The sensors for these tastes, taste buds, are in clusters on the taste papillae, the individual 'bumps' on the tongue. Fungiform papillae (sweet) are at the front of the tongue, foliate papillae (sour) are on the sides, and circumvallate papillae (bitter) are at the back.
The taste buds cannot taste chemicals they are not designed to taste--sweet sensors cannot taste alkaloids, nor can salt sensors taste acids, acid sensors cannot taste sweets and the like. Flavors are a combination of individual tastes plus aromas, textures, and temperatures. And heredity makes a huge difference in what an individual interprets as flavor.

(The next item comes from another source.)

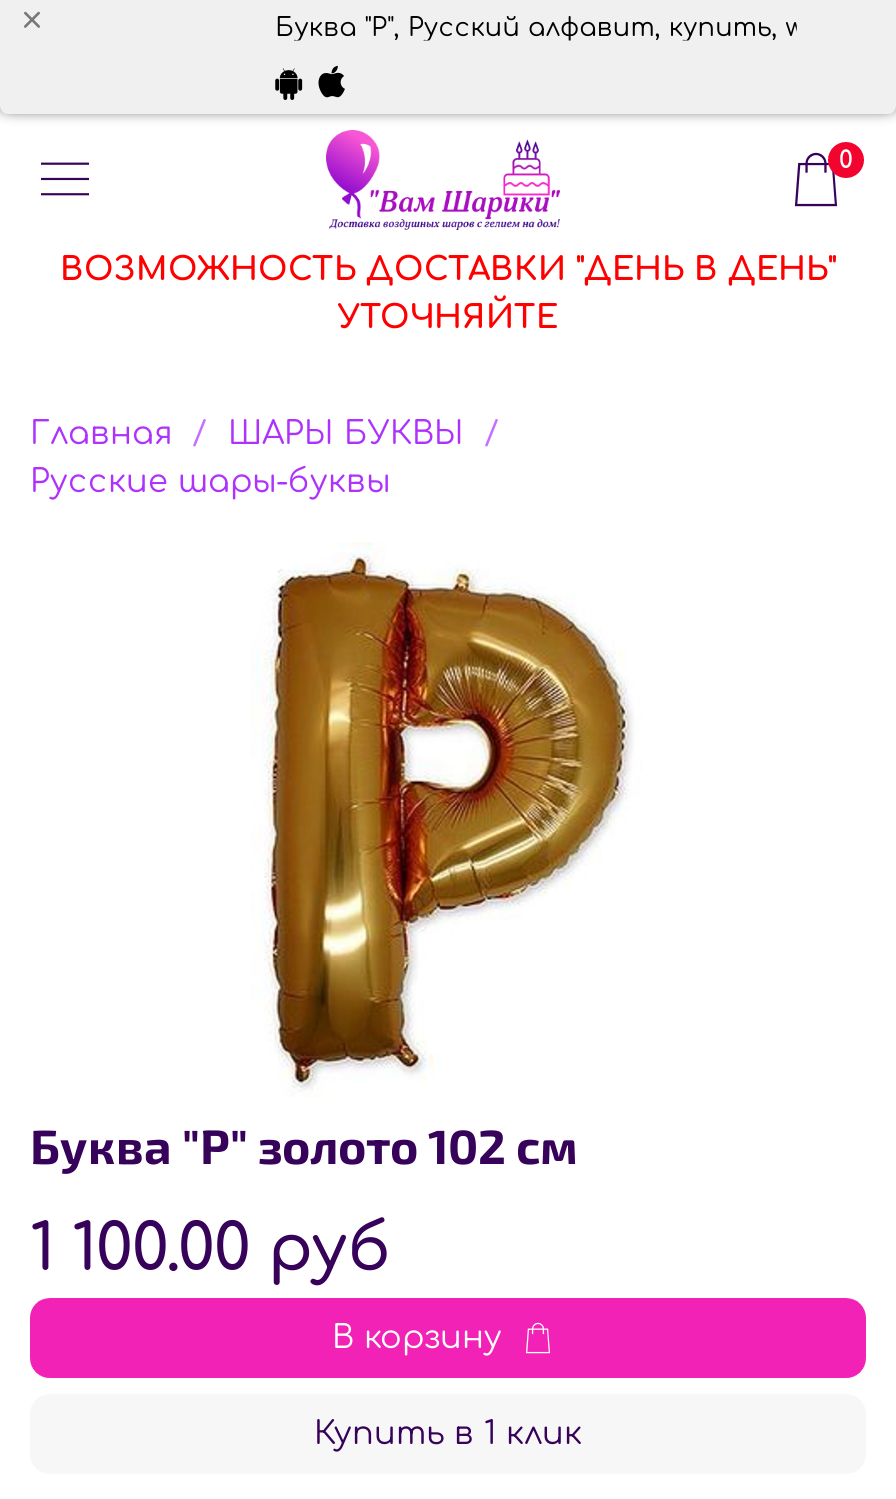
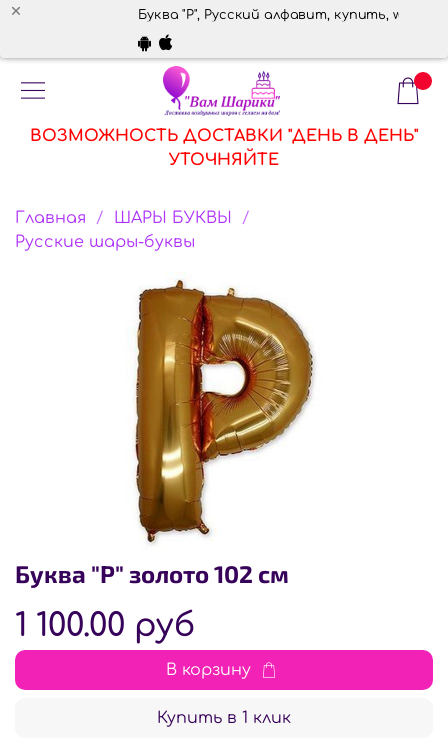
[839,146,853,174] 0 -> none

Miraculin creates a 'taste illusion'. As the berry is chewed, the miraculin spreads over the tongue. The molecules bind to sites on the fungiform papillae near the sweet taste buds. For the next 30 to 60 minutes, any acidic foods like lemons, limes, and vinegar taste mildly sour, but they have an added sweetness. In the presence of an acidic food, the miraculin molecule activates the sweet taste bud. The sweet taste bud can only present the brain with the 'illusion' that it has tasted something sweet.*
Tim Jacob with the Cardiff University School of Biosciences has a great tutorial, "The Physiology of Taste". To learn more about the ability to taste, click on the link:
http://www.cf.ac.uk/biosi/staff/jacob/teaching/sensory/taste.html
*If you try miracle fruit, do not eat too many acidic foods. The acid is still there and can give you an upset stomach and a sore mouth.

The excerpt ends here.